On 3 August 2020 Ms Renee Lancaster (Applicant) made an application against her employer Canberra Urology Pty Ltd pursuant to  the Fair Work Act 2009 for an unfair dismissal remedy. – With our representation. In this instance the Respondent, Canberra Urology disputed that the Applicant was dismissed from her employment. The Responded also objected the application on the grounds that the minimum period of employment. – also known as the probation period hadn’t been completed.

The Respondent

The Responded claimed the Applicant took her belongings and left whilst saying, “That’s it. I’ve had enough of this place, I’m out of here” and “I’m leaving. I’m out of here”. The Respondent said in a statement filed on 13 October 2020 that he took this as the Applicant resigning from her employment. In this statement the Respondent claimed he noticed the Applicant sitting at her desk the following day, asking “What are you doing here? You said You were leaving”, to which the Applicant ignores him. As such the respondent believed jurisdictional objection applied in this instance.

The Applicant’s Argument

The Applicant’s submission put forward matters to support no such resignation having occurred. 1) The Applicant was not paid a final payment with her entitlements upon the alleged resignation continued to accrue leave. 2) The Applicant wasn’t asked to return the Respondent’s property including office keys and parking pass following the alleged resignation. 3) The day immediately after the day the Applicant was said to have resigned, she attended work and later on that same day sent a text message to Dr Mulcahy advising him that she was required to leave early due to her unwell child. Importantly Dr Mulcahy responded by texting ‘no problem’. There was no question as to her alleged resignation

Outcome

The matter was put forward to Deputy President Dean through the Fair Work Commission to determine whether the Applicant in this instance met the minimum employment period. Deputy Pretendent Dean said that even if he were to accept the version of events advanced by the Respondent that the Applicant words and conduct “That’s it. I’ve had enough of this place, I’m out of here” and “I’m leaving. I’m out of here” alone do not in his view constitute a clear and unequivocal intention to resign.

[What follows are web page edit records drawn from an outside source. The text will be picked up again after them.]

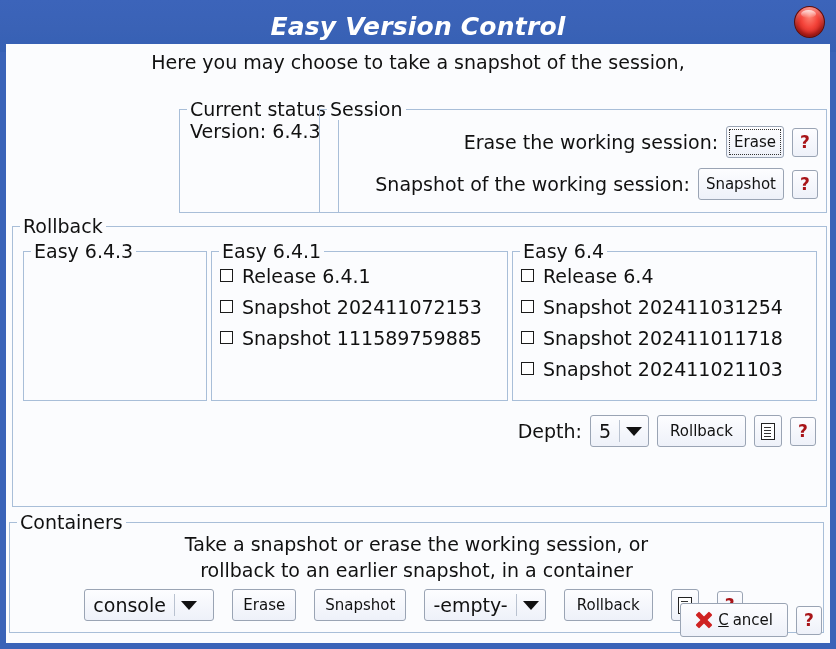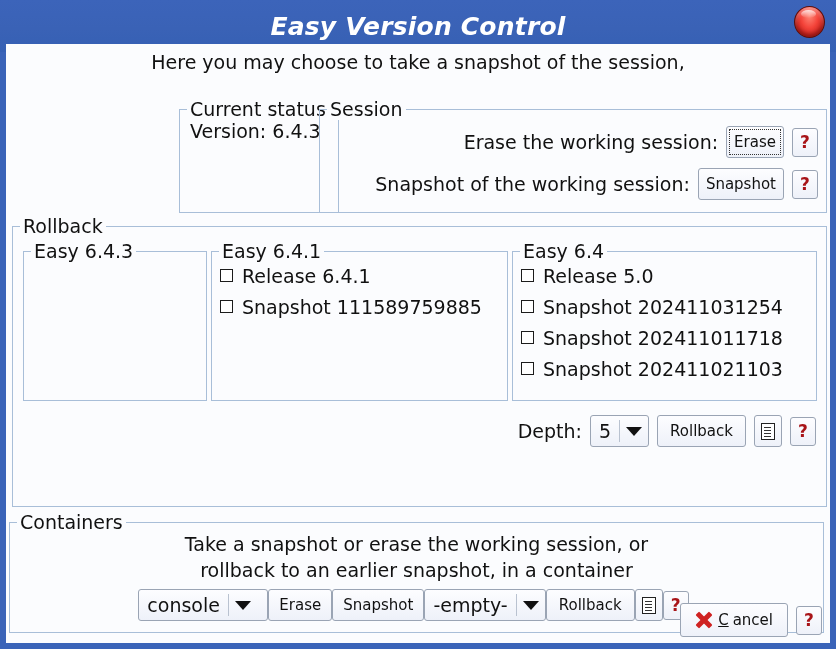"Release 5.0" span.cbtext { text: 5.0 -> 6.4 }
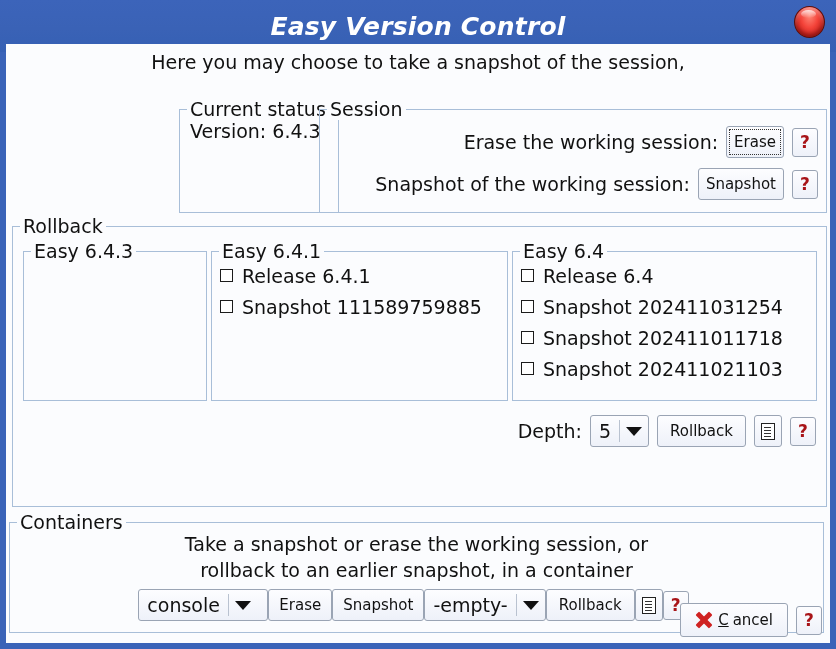"Snapshot 202411072153" div.cbrow { html: none -> <div> <span></span> <span>Snapshot 202411072153</span> </div> }
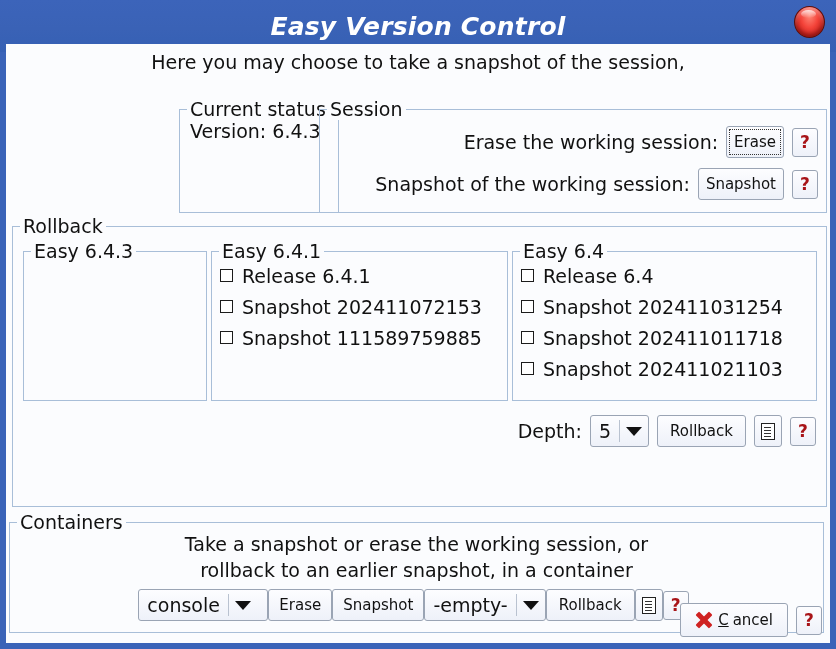"console" div { gap: 0 -> 18px }
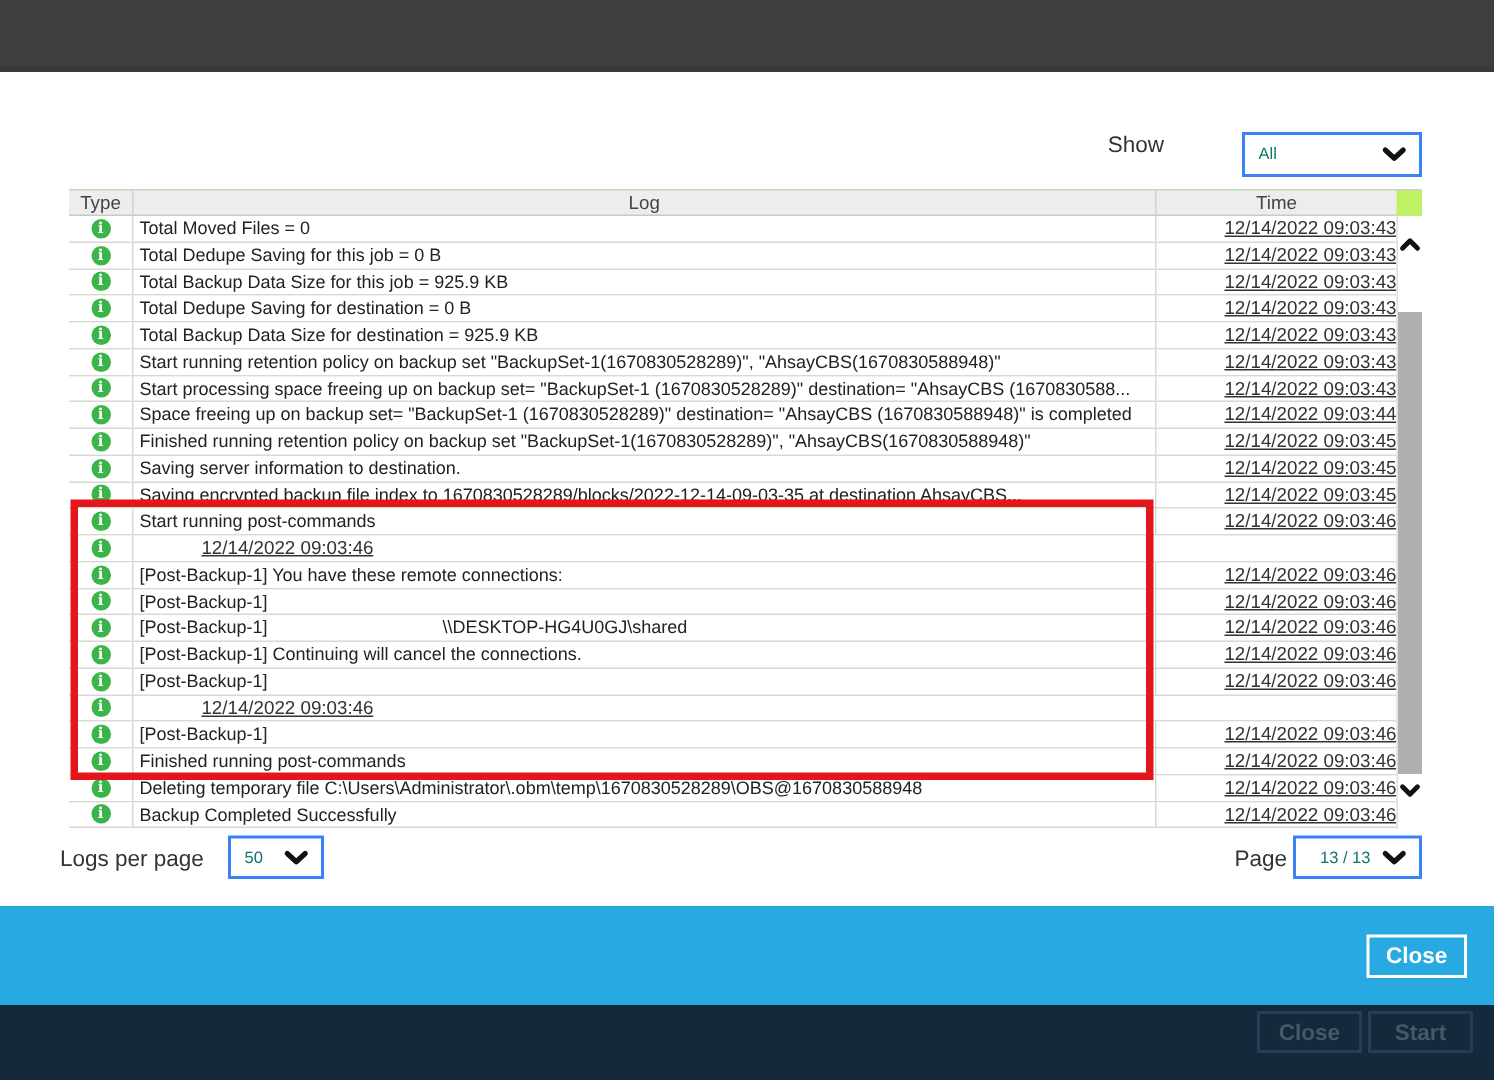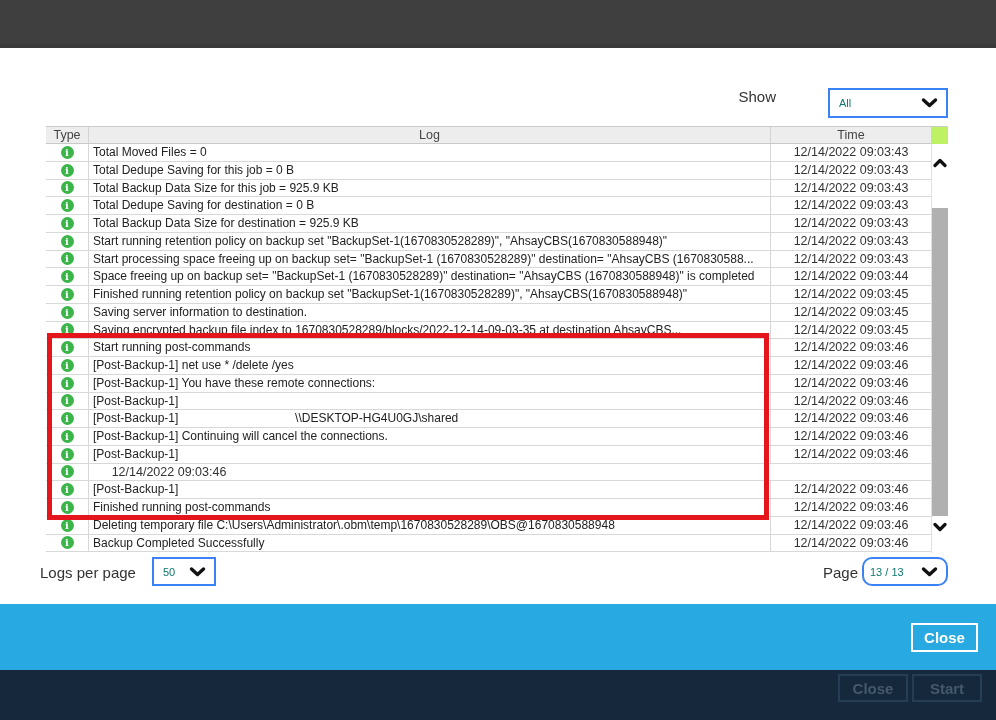"12/14/2022 09:03:43" .cell-time { text-align: center -> right; text-decoration: none -> underline }
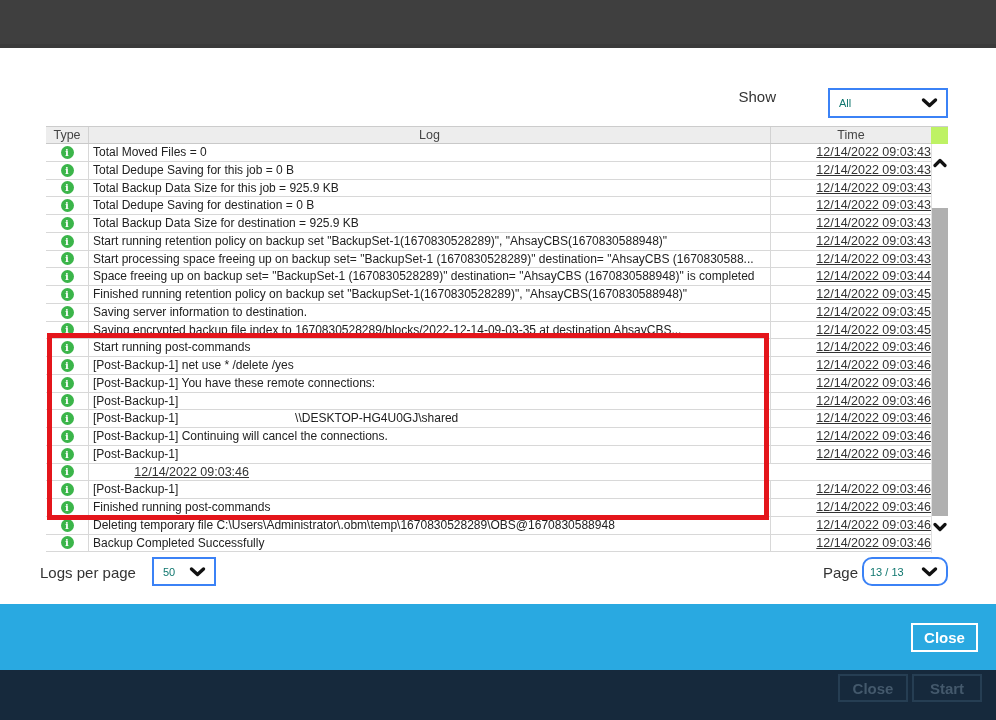"[Post-Backup-1] net use * /delete" div.cell { html: <div>[Post-Backup-1] net use * /delete /yes</div> -> none }
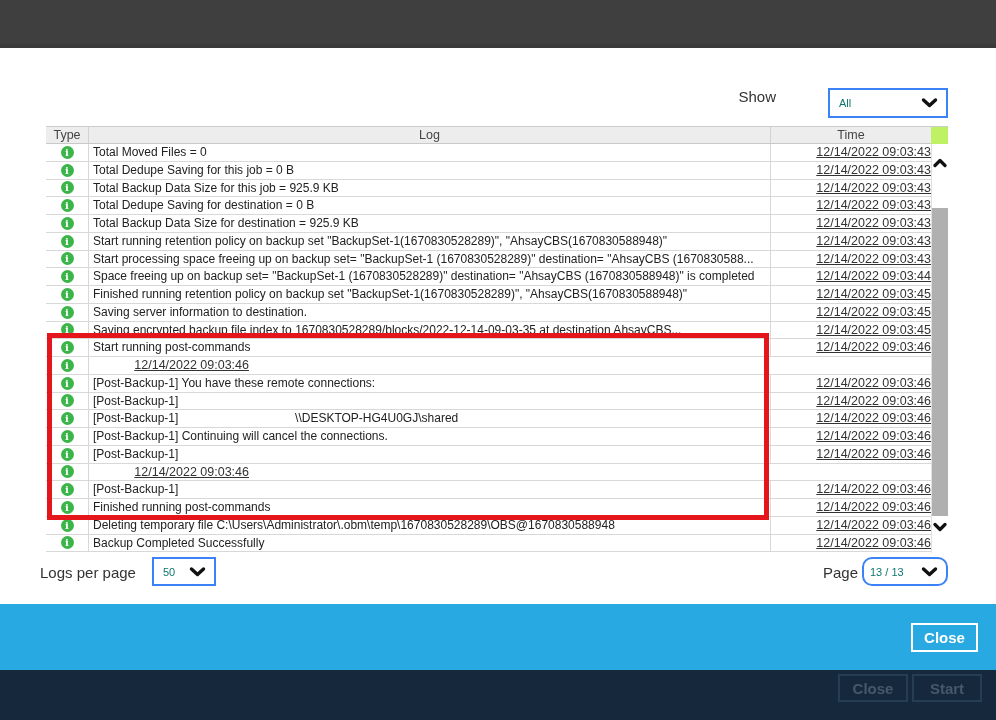"13 / 13" .dd-page { border-radius: 10px -> none; padding-left: 6px -> 16px }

Accordingly, Deputy President Dean was satisfied the Applicant had more than 12 months of employment with the Respondent. Therefore, the Applicant in this instance is a person protected from unfair dismissal.

The Respondent’s jurisdictional objection to having not met the minimum employment period to put forward an unfair dismissal application was dismissed by Deputy President Dean.

The Case Was Later Appealed By The Respondent

This case was later appealed to a full bench of the Fair Work Commission. In the case of Renee Lancaster v Canberra Urology Pty Ltd the inital outcome determined by Deputy Presedent Dean was maintained on appeal.

Need Support?

If you are in need of support, contact our team of expert Workplace Advisors. We will will work though your unfair dismissal claim and assist you with lodging an application. Get in touch quickly as you only have a very strict 21 days from the date of dimissal. Day one commences the day following the dismissal.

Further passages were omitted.